Again, I repeat.  He took my hand and initiated a comment of his own that fit right in with what was being discussed.

What M and S both type - with support - doesn't match well at all with the rest of what we see when we look at them.  They type in full sentences, with almost perfect spelling.  They sometimes type deep thoughts and feelings that seem wise beyond their years.  With little or no academic instruction how is this possible?  Believe me, I really can and do understand why it's all so hard to accept.

I can go way back in my memory bank for other examples of just what has caused me to become a believer.  I really DID start out with all sorts of skepticism.  I think we all do.  As much as we might want to believe these kids who don't talk might actually have lots to say, there is massive resistance to actually allowing oneself to "go there!" 

What has NOT worked in my experience would be situations where a child or young adult was put on the spot and asked to "perform."  For all sorts of reasons, these young people do not like being put to the test, and they can sense a skeptic no matter how well-concealed.

It really isn't often that one of them types something that is totally spontaneous and revealing of something I don't already know.  Very rare, yes, but it DOES happen.  I think of A from my early years of using Facilitated Communication.  He could talk, and in fact talked a lot, but always on topics of his choosing and never to express feelings.  One day his behavior was totally out of control, and I turned to typing to see if we could get at the problem.   He typed that his parents had been arguing, he was worried they might be considering divorce, and that he might be sent to a foster home.  I made an appointment for a home visit, where he willingly (almost eagerly) typed the same message to his mother, who was visibly surprised and then admitted there had been some tension, along with late night discussions when they thought A was asleep. 

A classroom game we often played also helped to validate what we were doing.  Starting with a set of ten word cards - picture on one side, printed word on the other - one student would leave the room with my para-professional and together they would pick one card.  That student would then return to the room and use my support to type the word, while I spelled it aloud and the others who could speak would try to guess what was being spelled.  We consistently scored right at 80% with this because there were five students most of the time, and J invariably chose deliberately to spell an entirely different word.  There's one in every crowd - and J was definitely our class comedian!    Various forms of "message passing" have been used in structured studies to attempt to validate the method, often with poor results. Again, I believe that is mostly due to the anxiety produced by any testing situation.  When presented as a game - in a comfortable, relaxed, even fun, setting - results are much better.

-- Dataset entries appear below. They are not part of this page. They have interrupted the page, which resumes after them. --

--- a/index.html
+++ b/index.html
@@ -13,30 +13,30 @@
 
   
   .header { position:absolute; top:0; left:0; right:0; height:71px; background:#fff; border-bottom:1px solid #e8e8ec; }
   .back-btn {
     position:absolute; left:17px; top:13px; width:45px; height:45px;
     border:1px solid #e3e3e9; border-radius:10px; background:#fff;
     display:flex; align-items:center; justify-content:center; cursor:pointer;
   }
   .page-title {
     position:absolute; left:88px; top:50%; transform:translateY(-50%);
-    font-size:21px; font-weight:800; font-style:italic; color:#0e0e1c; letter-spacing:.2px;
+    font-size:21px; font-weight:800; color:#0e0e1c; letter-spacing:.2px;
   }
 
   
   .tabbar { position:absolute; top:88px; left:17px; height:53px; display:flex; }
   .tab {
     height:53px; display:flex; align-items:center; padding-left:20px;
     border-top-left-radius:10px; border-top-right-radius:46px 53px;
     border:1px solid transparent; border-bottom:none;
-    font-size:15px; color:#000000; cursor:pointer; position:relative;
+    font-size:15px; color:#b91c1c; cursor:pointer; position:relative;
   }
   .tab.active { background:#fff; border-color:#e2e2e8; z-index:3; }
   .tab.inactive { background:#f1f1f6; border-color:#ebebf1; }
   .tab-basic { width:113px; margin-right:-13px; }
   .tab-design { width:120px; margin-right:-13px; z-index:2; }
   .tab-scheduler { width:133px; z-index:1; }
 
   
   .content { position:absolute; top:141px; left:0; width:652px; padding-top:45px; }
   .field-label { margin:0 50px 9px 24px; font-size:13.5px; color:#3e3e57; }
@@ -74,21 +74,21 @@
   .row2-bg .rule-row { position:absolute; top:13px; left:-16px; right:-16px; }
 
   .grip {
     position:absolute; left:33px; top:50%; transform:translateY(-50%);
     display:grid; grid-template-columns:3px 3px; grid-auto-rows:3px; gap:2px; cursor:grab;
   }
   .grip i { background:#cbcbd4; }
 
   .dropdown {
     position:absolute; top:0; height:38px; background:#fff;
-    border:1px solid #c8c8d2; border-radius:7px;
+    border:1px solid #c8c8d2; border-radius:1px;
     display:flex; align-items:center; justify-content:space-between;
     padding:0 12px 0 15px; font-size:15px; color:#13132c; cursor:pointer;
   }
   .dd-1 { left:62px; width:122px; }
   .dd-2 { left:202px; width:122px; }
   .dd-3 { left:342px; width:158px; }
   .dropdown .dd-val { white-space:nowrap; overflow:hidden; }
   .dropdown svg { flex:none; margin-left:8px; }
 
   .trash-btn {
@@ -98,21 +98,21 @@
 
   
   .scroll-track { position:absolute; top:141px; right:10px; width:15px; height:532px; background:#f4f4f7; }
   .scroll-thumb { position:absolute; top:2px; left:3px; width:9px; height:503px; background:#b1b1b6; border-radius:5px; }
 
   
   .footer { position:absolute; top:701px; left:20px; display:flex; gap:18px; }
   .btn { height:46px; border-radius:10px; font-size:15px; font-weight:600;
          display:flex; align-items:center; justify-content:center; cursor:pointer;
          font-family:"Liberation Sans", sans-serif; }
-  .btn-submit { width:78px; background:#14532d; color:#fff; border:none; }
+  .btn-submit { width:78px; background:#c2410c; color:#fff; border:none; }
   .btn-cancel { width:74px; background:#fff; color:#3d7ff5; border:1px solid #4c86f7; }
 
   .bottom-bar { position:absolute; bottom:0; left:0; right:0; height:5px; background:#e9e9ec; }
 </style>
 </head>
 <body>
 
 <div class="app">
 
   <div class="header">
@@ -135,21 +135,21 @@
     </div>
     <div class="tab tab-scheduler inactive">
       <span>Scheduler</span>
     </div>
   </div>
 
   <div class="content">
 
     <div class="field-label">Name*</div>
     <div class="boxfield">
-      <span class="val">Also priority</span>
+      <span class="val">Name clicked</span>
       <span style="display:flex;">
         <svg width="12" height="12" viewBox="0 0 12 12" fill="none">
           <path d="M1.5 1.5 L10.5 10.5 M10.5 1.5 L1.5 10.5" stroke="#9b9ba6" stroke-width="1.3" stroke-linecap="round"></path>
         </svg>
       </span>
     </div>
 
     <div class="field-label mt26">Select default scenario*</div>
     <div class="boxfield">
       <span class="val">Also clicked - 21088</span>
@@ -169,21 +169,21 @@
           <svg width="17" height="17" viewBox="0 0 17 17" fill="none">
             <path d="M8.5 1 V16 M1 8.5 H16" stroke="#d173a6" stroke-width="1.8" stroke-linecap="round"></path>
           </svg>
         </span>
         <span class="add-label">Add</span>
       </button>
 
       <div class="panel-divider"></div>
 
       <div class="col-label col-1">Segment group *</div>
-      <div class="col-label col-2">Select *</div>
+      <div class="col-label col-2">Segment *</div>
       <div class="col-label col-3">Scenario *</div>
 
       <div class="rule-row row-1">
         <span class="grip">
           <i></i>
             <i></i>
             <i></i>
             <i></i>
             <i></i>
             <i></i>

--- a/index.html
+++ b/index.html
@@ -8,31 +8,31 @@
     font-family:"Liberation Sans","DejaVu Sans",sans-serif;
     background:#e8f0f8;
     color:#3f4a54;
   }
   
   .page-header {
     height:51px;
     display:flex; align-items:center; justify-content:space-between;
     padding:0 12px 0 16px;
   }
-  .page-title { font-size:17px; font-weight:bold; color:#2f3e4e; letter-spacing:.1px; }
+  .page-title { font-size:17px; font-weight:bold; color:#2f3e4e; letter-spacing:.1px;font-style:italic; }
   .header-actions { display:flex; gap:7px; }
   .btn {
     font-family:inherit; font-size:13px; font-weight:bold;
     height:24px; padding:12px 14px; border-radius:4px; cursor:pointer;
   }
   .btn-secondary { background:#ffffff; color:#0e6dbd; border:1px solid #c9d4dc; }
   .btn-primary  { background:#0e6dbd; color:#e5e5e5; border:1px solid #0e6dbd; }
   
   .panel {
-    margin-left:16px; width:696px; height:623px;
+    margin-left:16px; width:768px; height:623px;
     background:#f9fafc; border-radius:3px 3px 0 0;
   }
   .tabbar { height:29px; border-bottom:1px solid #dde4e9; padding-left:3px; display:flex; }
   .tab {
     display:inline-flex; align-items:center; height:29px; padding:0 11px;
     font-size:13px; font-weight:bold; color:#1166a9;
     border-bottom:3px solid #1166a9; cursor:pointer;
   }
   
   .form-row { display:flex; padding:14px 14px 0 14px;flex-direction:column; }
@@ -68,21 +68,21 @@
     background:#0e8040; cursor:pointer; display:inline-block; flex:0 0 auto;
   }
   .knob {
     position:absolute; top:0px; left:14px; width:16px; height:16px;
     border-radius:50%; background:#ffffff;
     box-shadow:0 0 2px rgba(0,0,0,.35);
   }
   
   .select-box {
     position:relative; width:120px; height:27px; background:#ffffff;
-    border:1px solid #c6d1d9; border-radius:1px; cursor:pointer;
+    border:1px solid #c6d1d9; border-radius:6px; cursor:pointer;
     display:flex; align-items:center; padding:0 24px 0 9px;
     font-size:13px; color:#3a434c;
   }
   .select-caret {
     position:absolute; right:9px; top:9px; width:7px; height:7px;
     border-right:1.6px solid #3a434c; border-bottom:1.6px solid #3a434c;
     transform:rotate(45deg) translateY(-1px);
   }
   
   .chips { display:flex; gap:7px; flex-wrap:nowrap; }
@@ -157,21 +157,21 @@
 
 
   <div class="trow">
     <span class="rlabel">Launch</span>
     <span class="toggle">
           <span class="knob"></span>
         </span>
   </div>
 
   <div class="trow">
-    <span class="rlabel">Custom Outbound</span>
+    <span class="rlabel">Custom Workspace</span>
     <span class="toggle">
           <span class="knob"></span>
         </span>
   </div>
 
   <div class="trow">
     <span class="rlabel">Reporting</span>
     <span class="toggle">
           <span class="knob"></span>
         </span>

I have worked with others like M, who make their own corrections while typing.  And I have worked with some who can give me a nod or smile or point to YES to make sure I am understanding what they are telling us.  I have seen behavior deteriorate when we do not make the effort to understand what they are experiencing and perhaps most important of all, we have all seen dramatic improvement in overall attitude and behavior when these amazing young people find a way to communicate what they need/want/have to say!

But we continue to deal with skepticism and even resistance among family members, school staff, and others.  It seems too good to be true, too hard to believe - for so many people and so many reasons.  Attitudes that are deeply entrenched are very slow to change, and for far too long we have made dangerous assumptions about people with limited (or no) ability to speak.

We may be approaching some sort of tipping point and it can't come a moment too soon for all who have been so terribly misunderstood and underestimated.  What danger could it possibly do to give them the benefit of the doubt and accept that this might in fact be true?